**Exercise objective**
Your copy should hold only the lines from the one containing "color: #fca5a5 ->" through the final line of the entries, exactly as written, with no pictures.

[Web interface edit records]
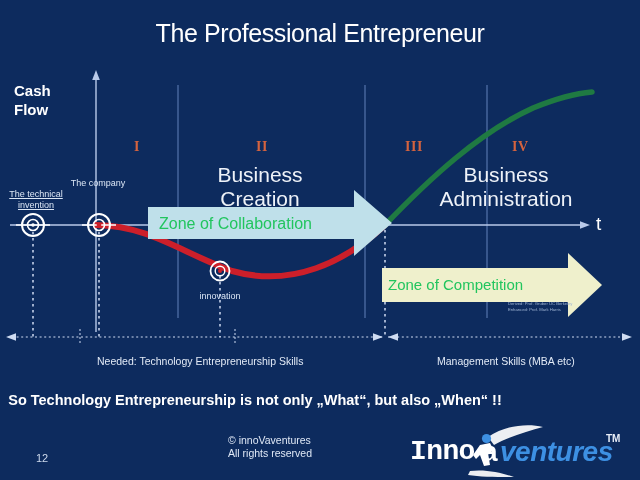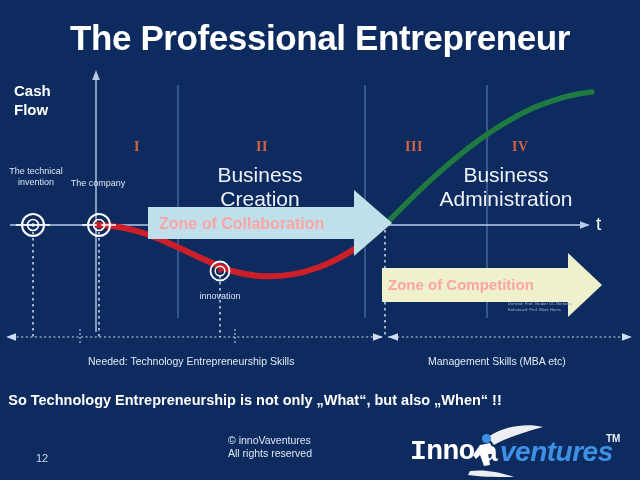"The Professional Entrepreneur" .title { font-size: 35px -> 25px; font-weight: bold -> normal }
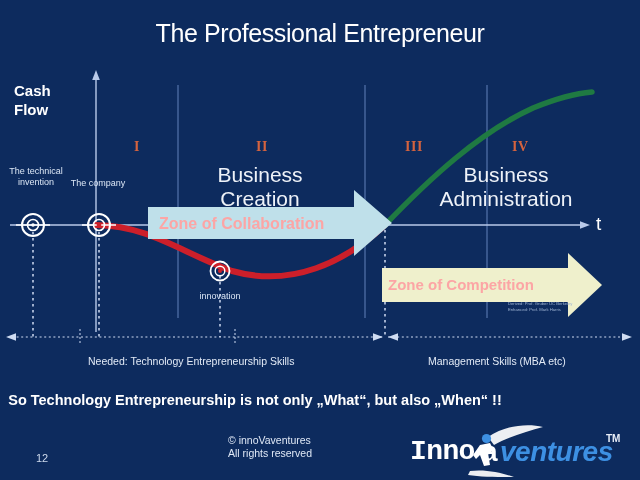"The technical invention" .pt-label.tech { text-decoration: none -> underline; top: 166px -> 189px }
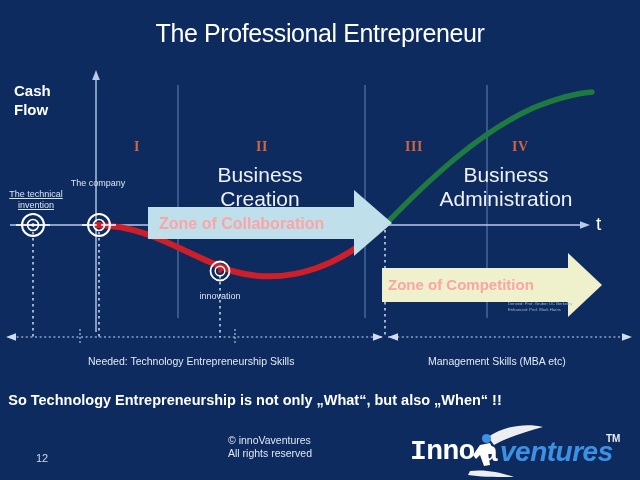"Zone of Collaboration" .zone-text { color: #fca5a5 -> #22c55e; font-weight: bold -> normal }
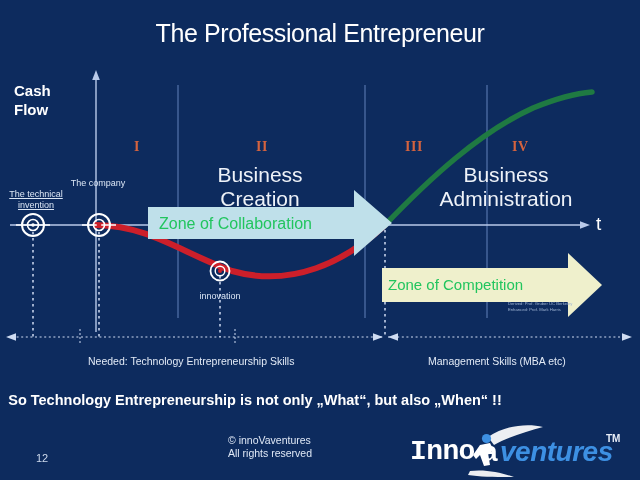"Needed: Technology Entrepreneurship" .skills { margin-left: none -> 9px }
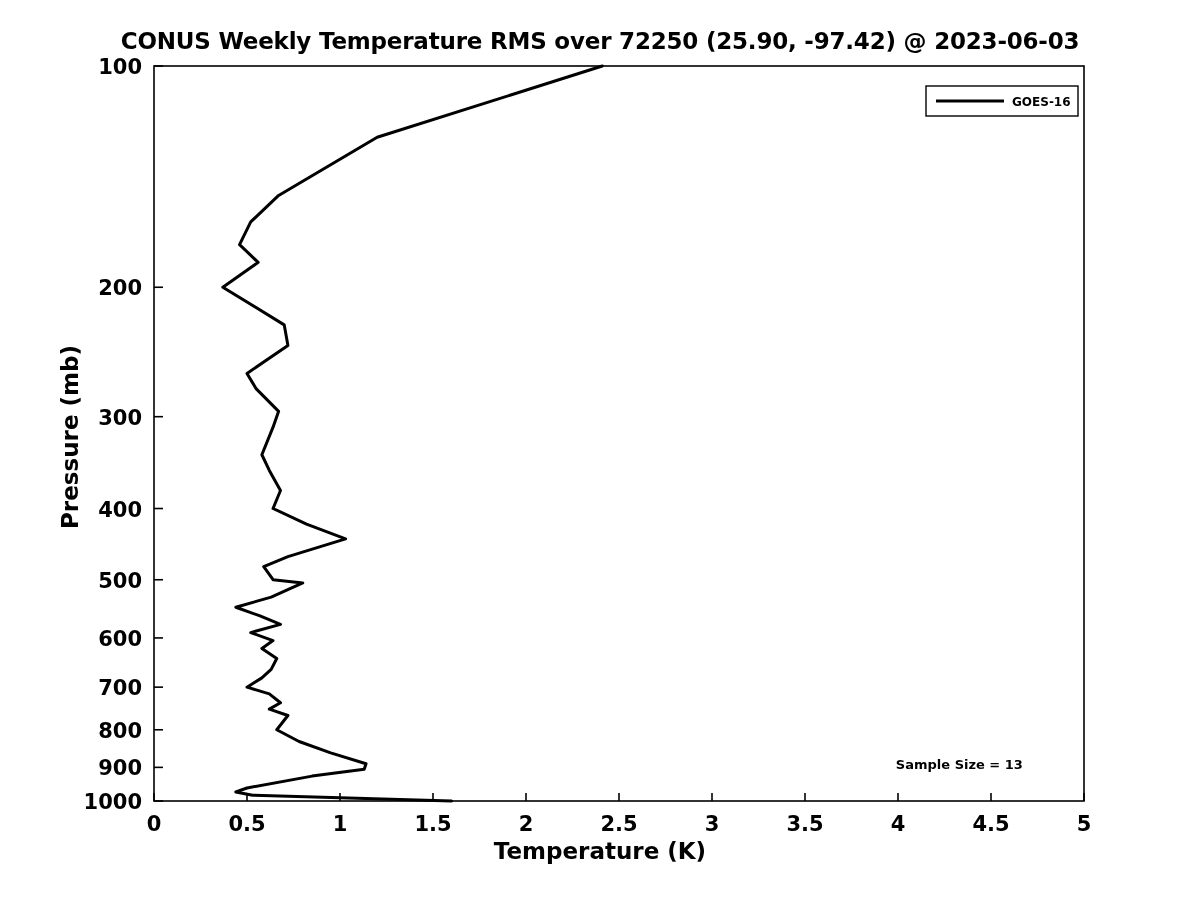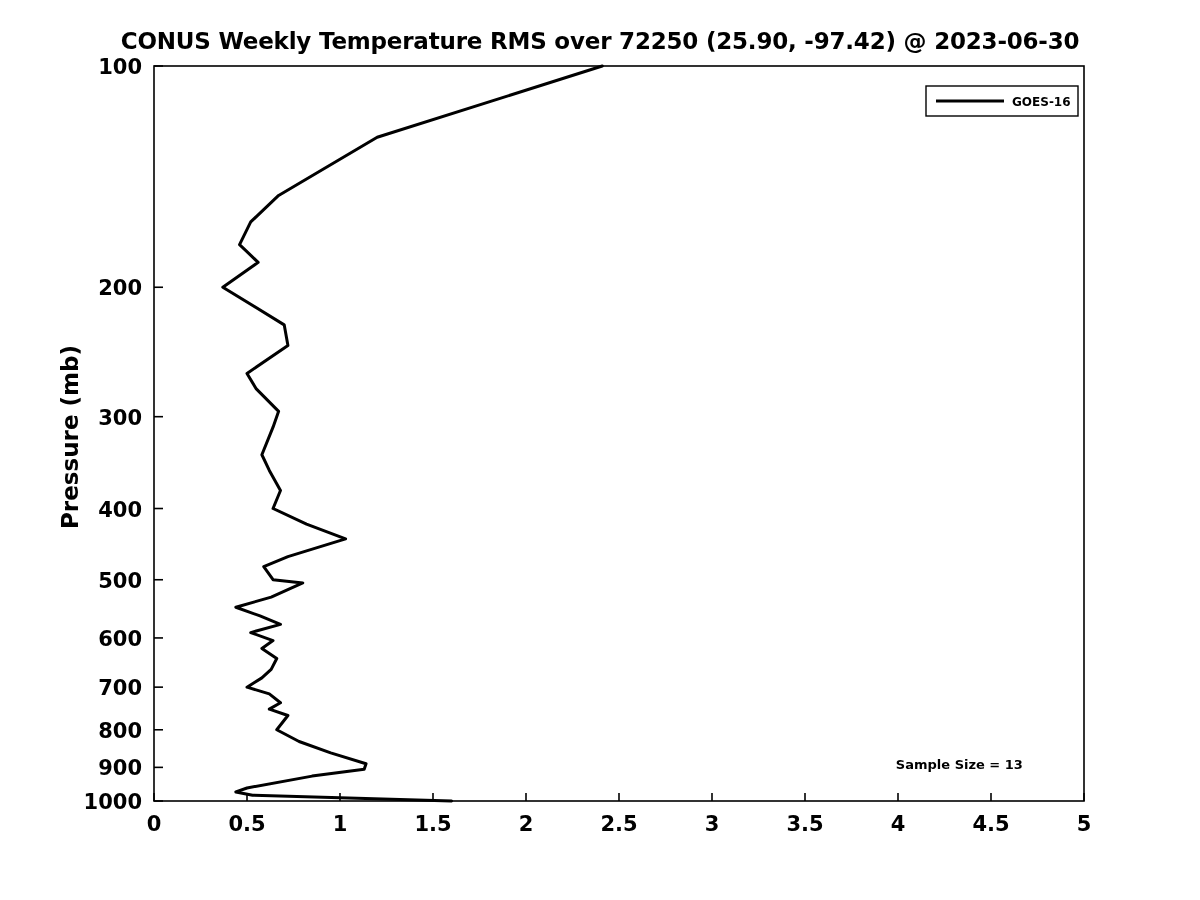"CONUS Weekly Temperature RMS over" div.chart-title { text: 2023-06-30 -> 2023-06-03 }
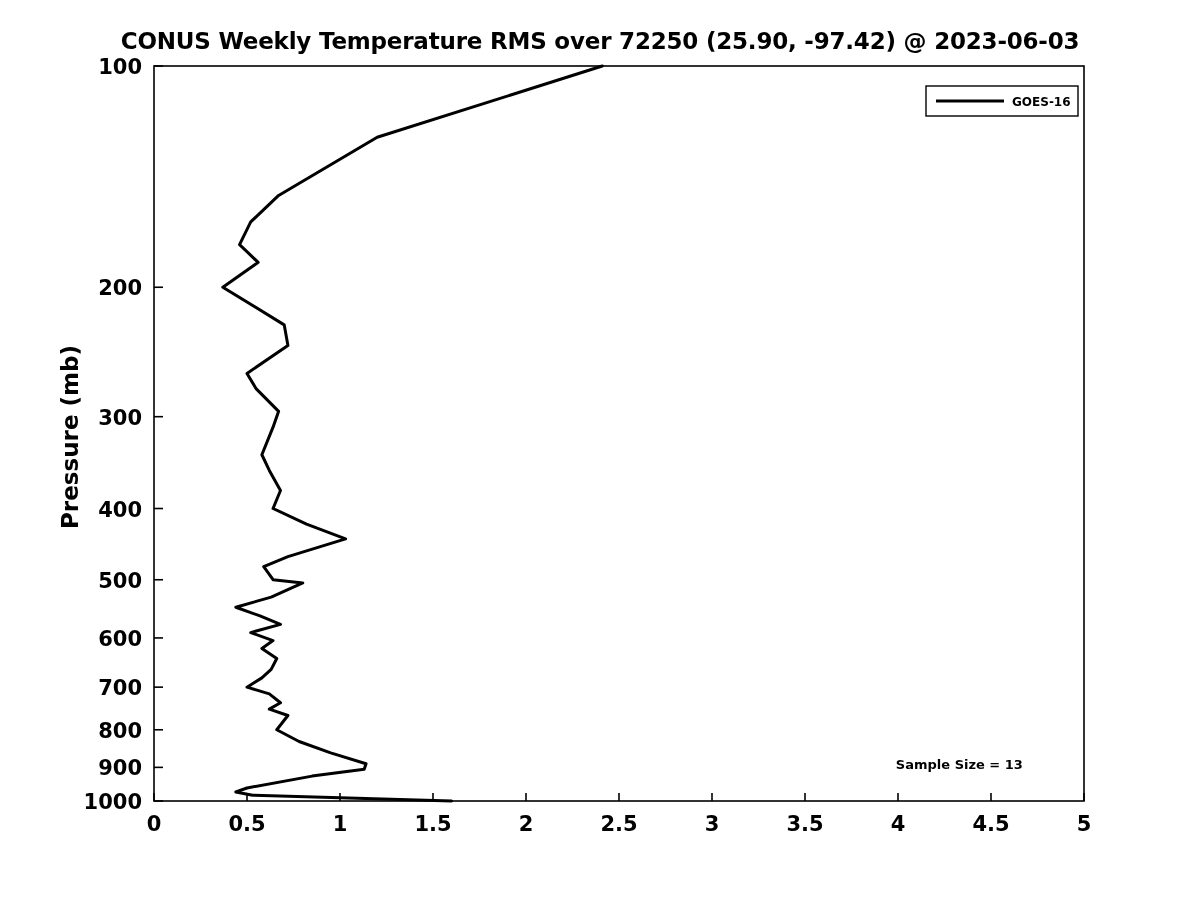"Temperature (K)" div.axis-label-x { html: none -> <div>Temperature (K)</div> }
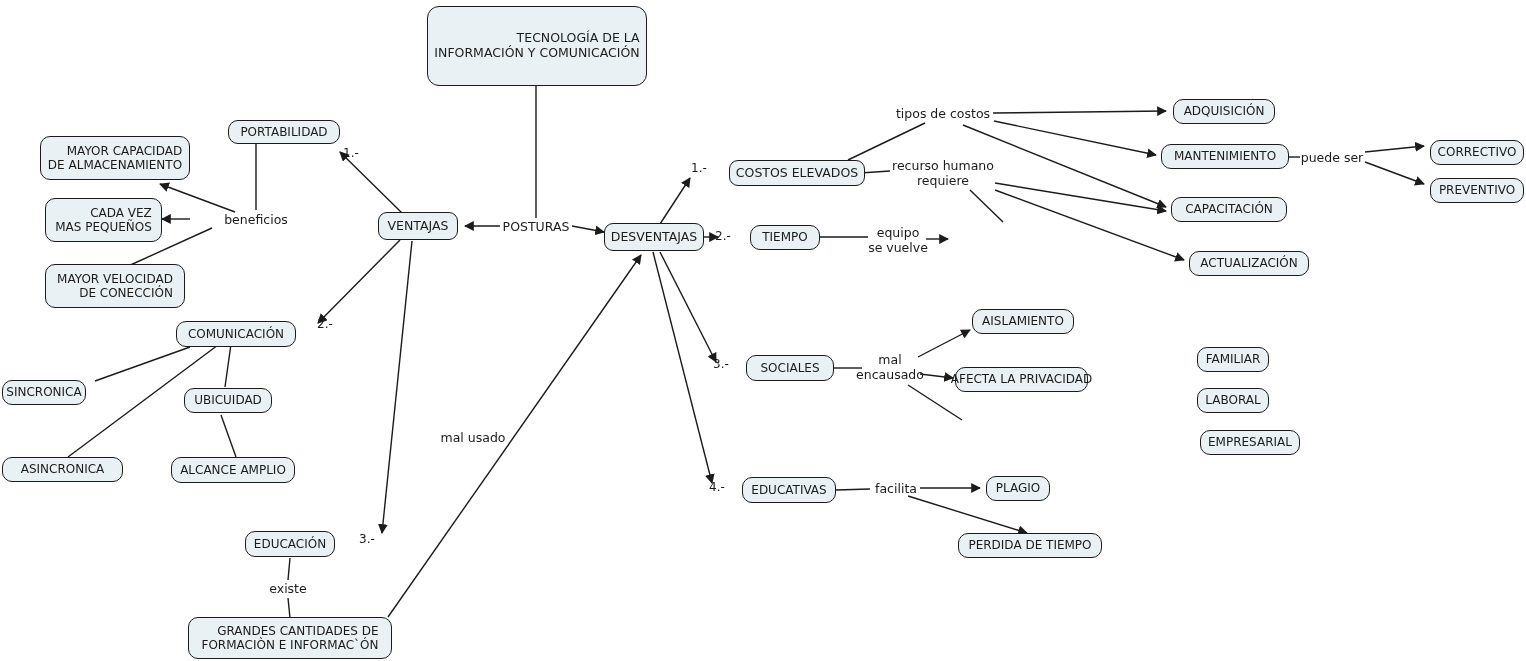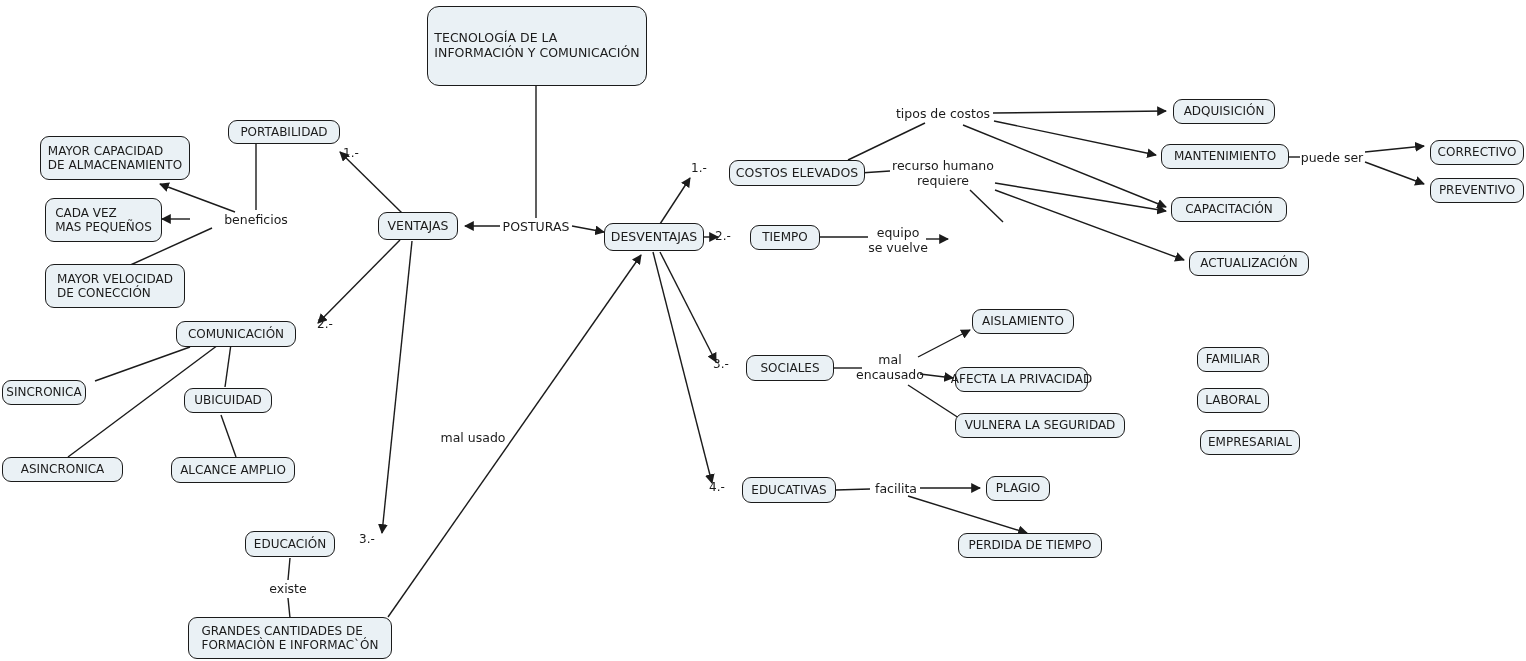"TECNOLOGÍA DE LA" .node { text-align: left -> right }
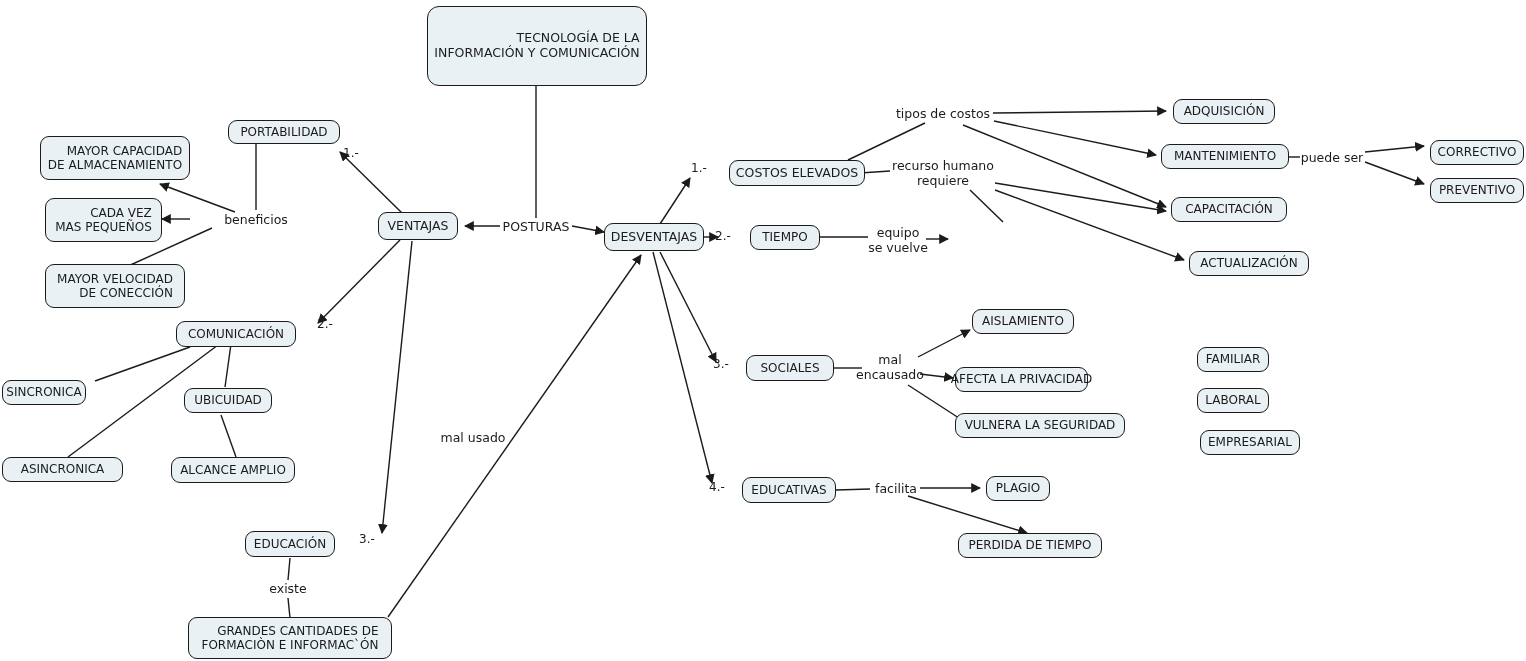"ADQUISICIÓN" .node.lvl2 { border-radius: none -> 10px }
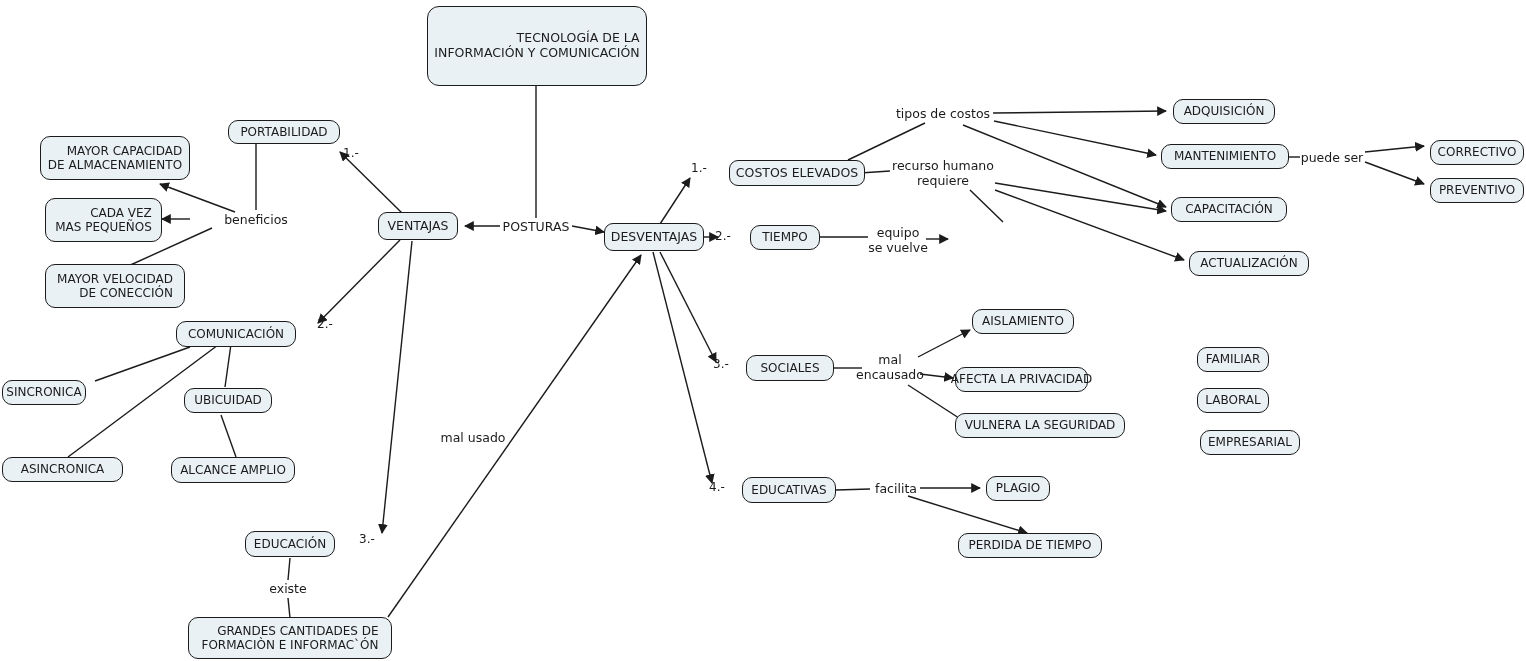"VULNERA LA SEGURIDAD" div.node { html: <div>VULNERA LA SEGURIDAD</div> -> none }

**Solution below**
"Zone of Collaboration" .zone-text { color: #fca5a5 -> #22c55e; font-weight: bold -> normal }
"Needed: Technology Entrepreneurship" .skills { margin-left: none -> 9px }
"CONUS Weekly Temperature RMS over" div.chart-title { text: 2023-06-30 -> 2023-06-03 }
"Temperature (K)" div.axis-label-x { html: none -> <div>Temperature (K)</div> }
"TECNOLOGÍA DE LA" .node { text-align: left -> right }
"ADQUISICIÓN" .node.lvl2 { border-radius: none -> 10px }
"VULNERA LA SEGURIDAD" div.node { html: <div>VULNERA LA SEGURIDAD</div> -> none }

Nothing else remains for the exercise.